=== Exercise requirements ===
If a line in the entries below includes "none", show that line.

(Before and after images)
*-*-*

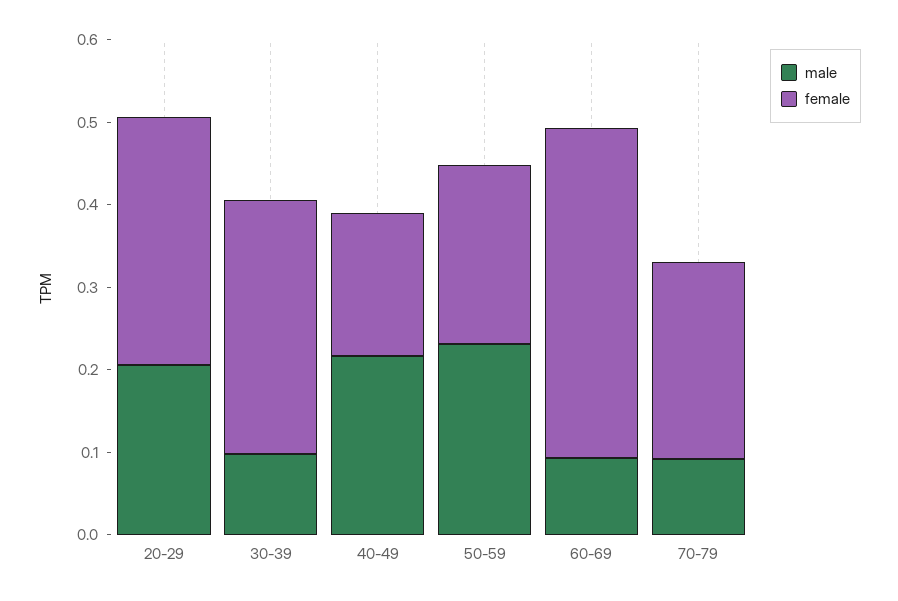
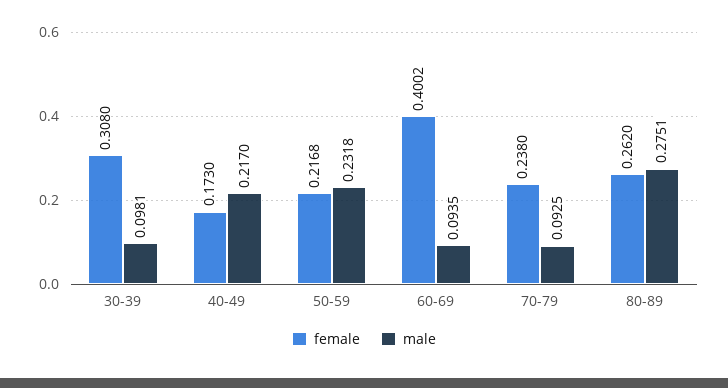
male, 20-29: 0.2 -> none
female, 20-29: 0.3 -> none
female, 80-89: none -> 0.262
male, 80-89: none -> 0.2751

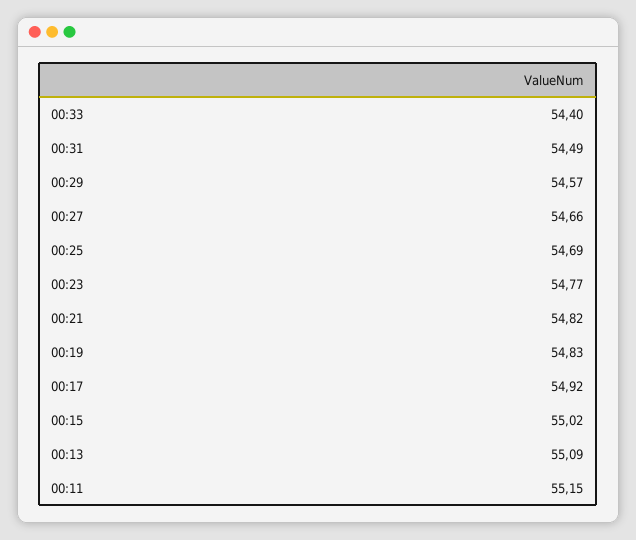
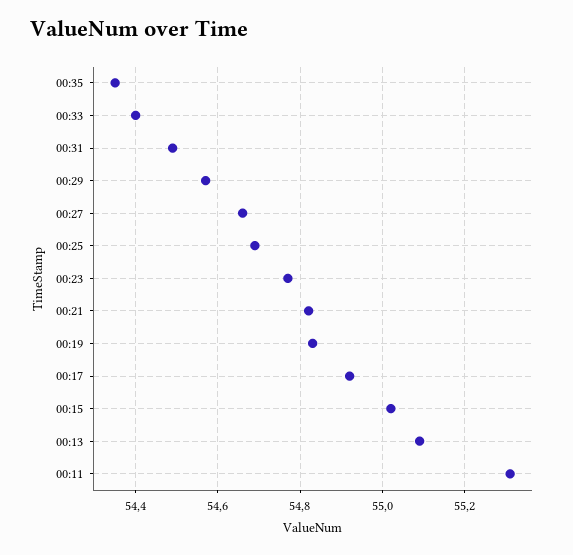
00:11: 55.15 -> 55.3
00:35: none -> 54.35

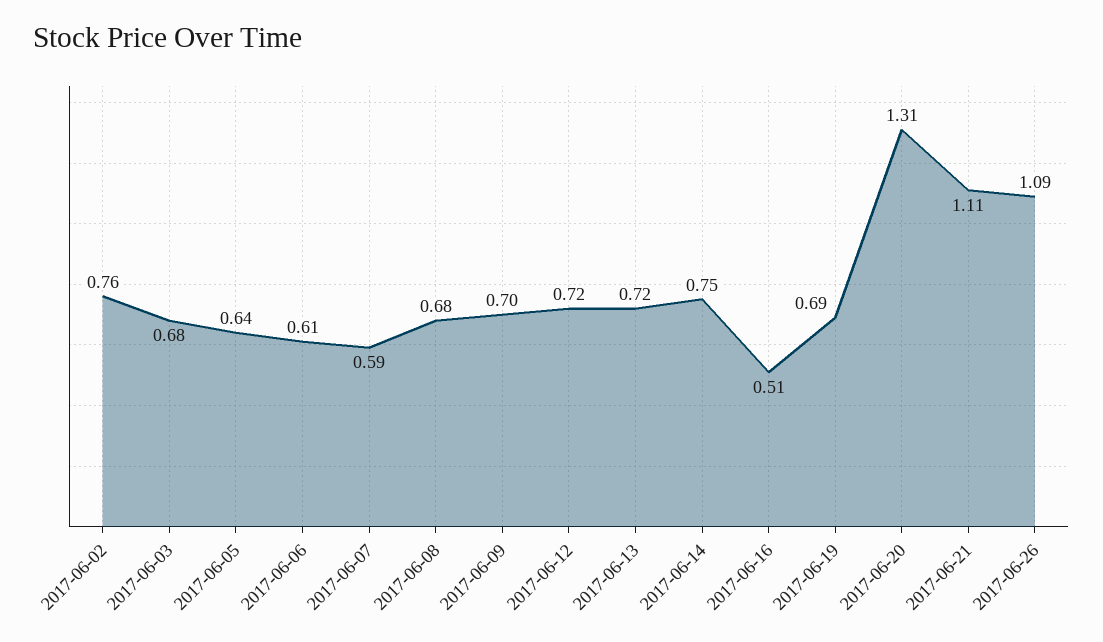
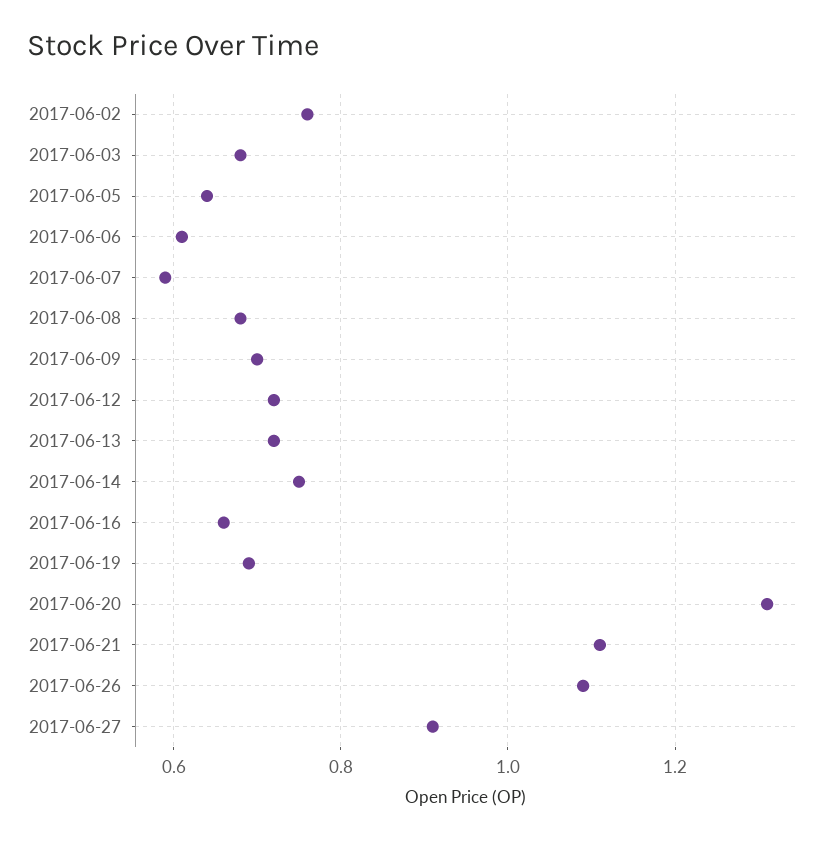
2017-06-16: 0.51 -> 0.65
2017-06-27: none -> 0.9

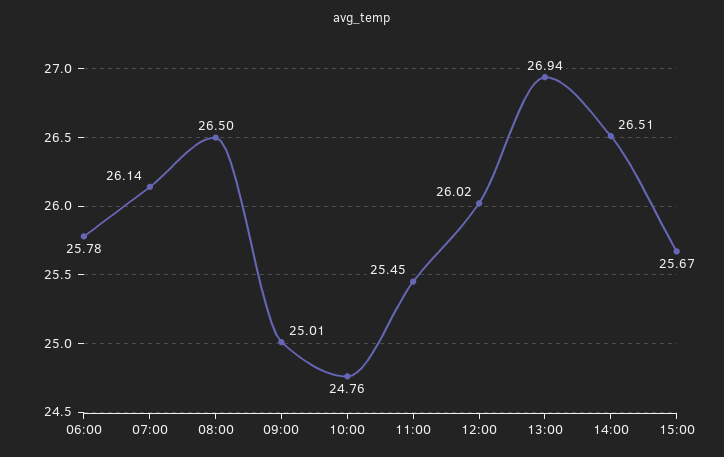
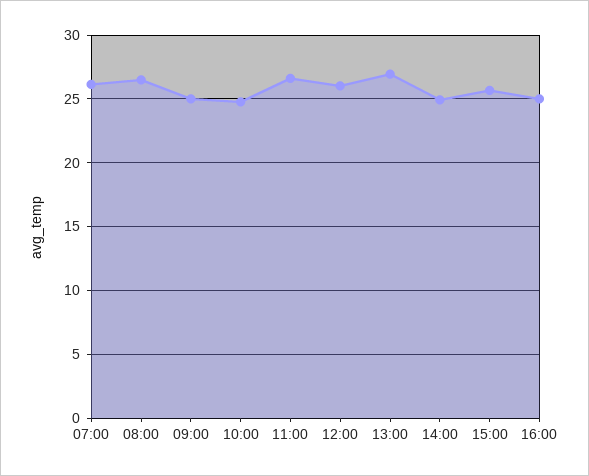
06:00: 25.78 -> none
11:00: 25.45 -> 26.5
14:00: 26.51 -> 25
16:00: none -> 25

*-*-*

=== Solution to this task ===
male, 20-29: 0.2 -> none
female, 20-29: 0.3 -> none
female, 80-89: none -> 0.262
male, 80-89: none -> 0.2751
00:35: none -> 54.35
2017-06-27: none -> 0.9
06:00: 25.78 -> none
16:00: none -> 25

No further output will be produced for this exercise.